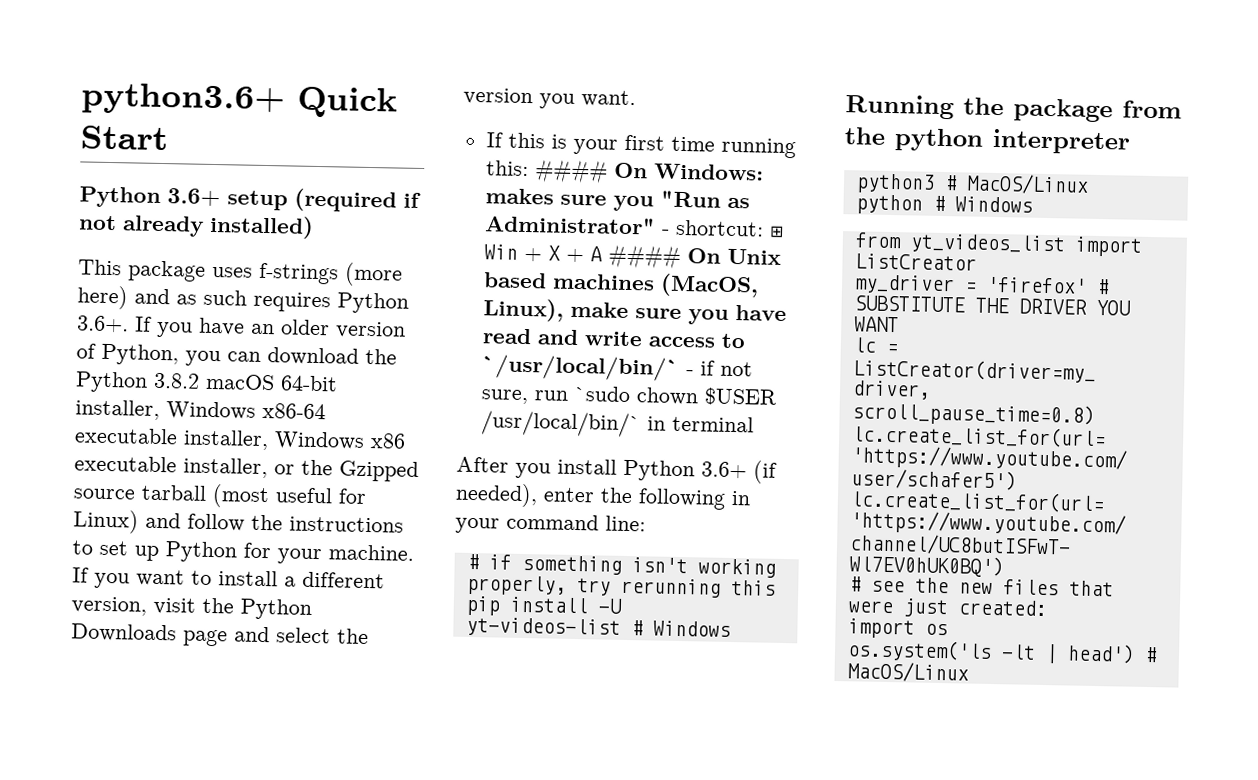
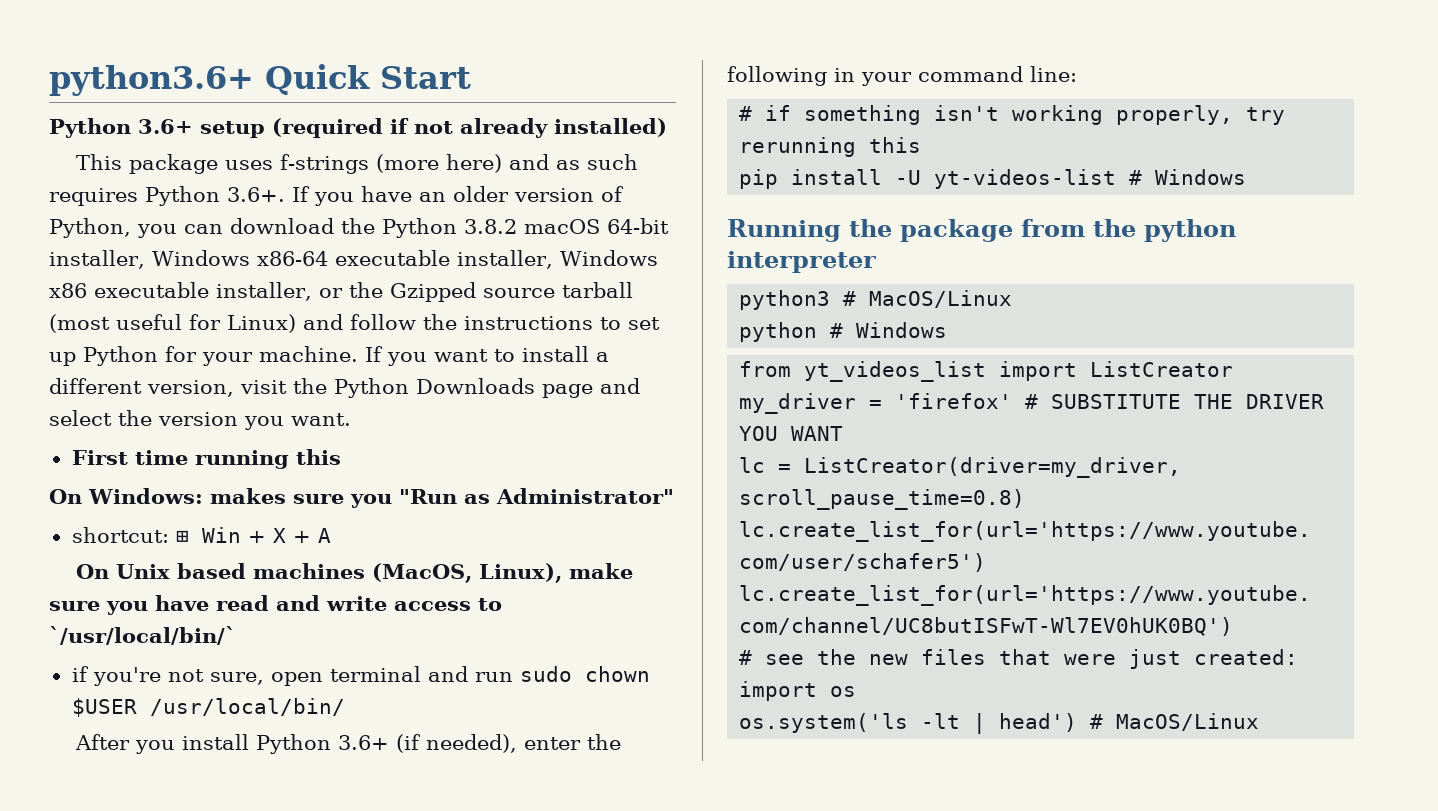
[485,132,796,159] [485,159,608,184] If this is your first time running this: #### -> [71,449,341,469] First time running this //
[660,229,670,235] - -> (674, 496) //
[607,244,681,269] #### -> (331, 535) //
[685,360,753,377] [480,385,778,406] [480,410,754,438] - if not sure, run `sudo chown $USER /usr/local/bin/` in terminal -> [71,666,650,686] [71,698,345,717] // if you're not sure, open terminal and run sudo chown $USER /usr/local/bin/

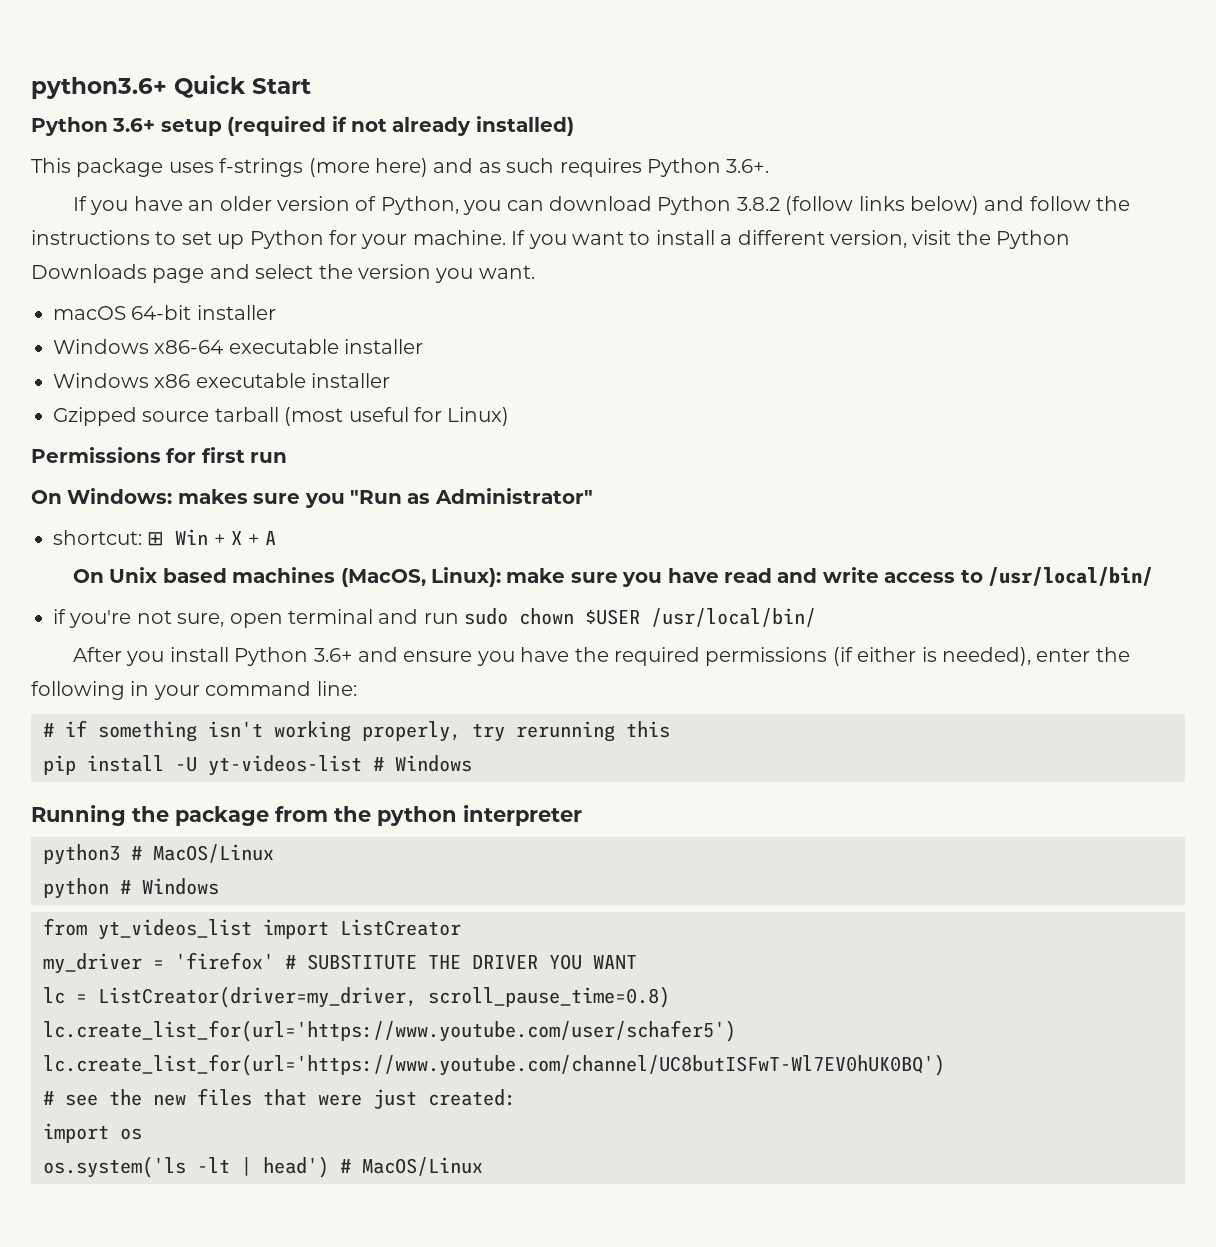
(285, 194) none -> (770, 166) //
[341,218,375,234] the -> (652, 203) none
[524,218,669,234] [49,250,658,269] [49,282,633,302] [49,314,296,333] macOS 64-bit installer, Windows x86-64 executable installer, Windows x86 executable installer, or the Gzipped source tarball (most useful for Linux) -> [785,196,979,215] (follow links below)
[71,449,341,469] First time running this -> [53,305,276,320] [53,339,424,354] [53,373,391,388] [53,407,510,426] [31,447,288,463] macOS 64-bit installer // Windows x86-64 executable installer // Windows x86 executable installer // Gzipped source tarball (most useful for Linux) // Permissions for first run
[478,563,562,583] Linux), -> [430,567,501,587] Linux):
[49,626,236,645] `/usr/local/bin/` -> [987,567,1153,586] /usr/local/bin/
[395,734,421,753] (if -> [357,647,937,666] and ensure you have the required permissions (if either is

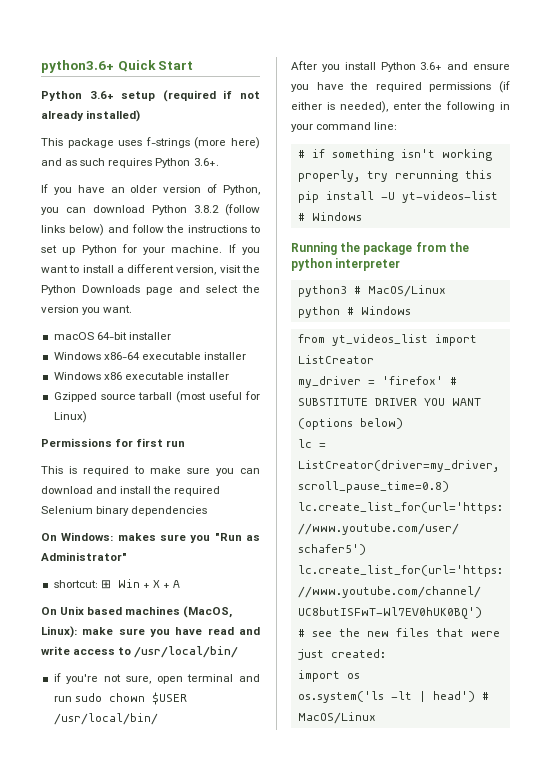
(288, 457) none -> [41,466,260,476] [41,486,221,496] [41,506,208,516] // This is required to make sure you can download and install the required Selenium binary dependencies
[428,955,461,969] THE -> (368, 402) none
(637, 962) none -> [297,418,403,430] (options below)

═══

= Required work =
Set the records down again word for word; the pictures stay out.

= Result for this exercise =
[485,132,796,159] [485,159,608,184] If this is your first time running this: #### -> [71,449,341,469] First time running this //
[660,229,670,235] - -> (674, 496) //
[607,244,681,269] #### -> (331, 535) //
[685,360,753,377] [480,385,778,406] [480,410,754,438] - if not sure, run `sudo chown $USER /usr/local/bin/` in terminal -> [71,666,650,686] [71,698,345,717] // if you're not sure, open terminal and run sudo chown $USER /usr/local/bin/

(285, 194) none -> (770, 166) //
[341,218,375,234] the -> (652, 203) none
[524,218,669,234] [49,250,658,269] [49,282,633,302] [49,314,296,333] macOS 64-bit installer, Windows x86-64 executable installer, Windows x86 executable installer, or the Gzipped source tarball (most useful for Linux) -> [785,196,979,215] (follow links below)
[71,449,341,469] First time running this -> [53,305,276,320] [53,339,424,354] [53,373,391,388] [53,407,510,426] [31,447,288,463] macOS 64-bit installer // Windows x86-64 executable installer // Windows x86 executable installer // Gzipped source tarball (most useful for Linux) // Permissions for first run
[478,563,562,583] Linux), -> [430,567,501,587] Linux):
[49,626,236,645] `/usr/local/bin/` -> [987,567,1153,586] /usr/local/bin/
[395,734,421,753] (if -> [357,647,937,666] and ensure you have the required permissions (if either is

(288, 457) none -> [41,466,260,476] [41,486,221,496] [41,506,208,516] // This is required to make sure you can download and install the required Selenium binary dependencies
[428,955,461,969] THE -> (368, 402) none
(637, 962) none -> [297,418,403,430] (options below)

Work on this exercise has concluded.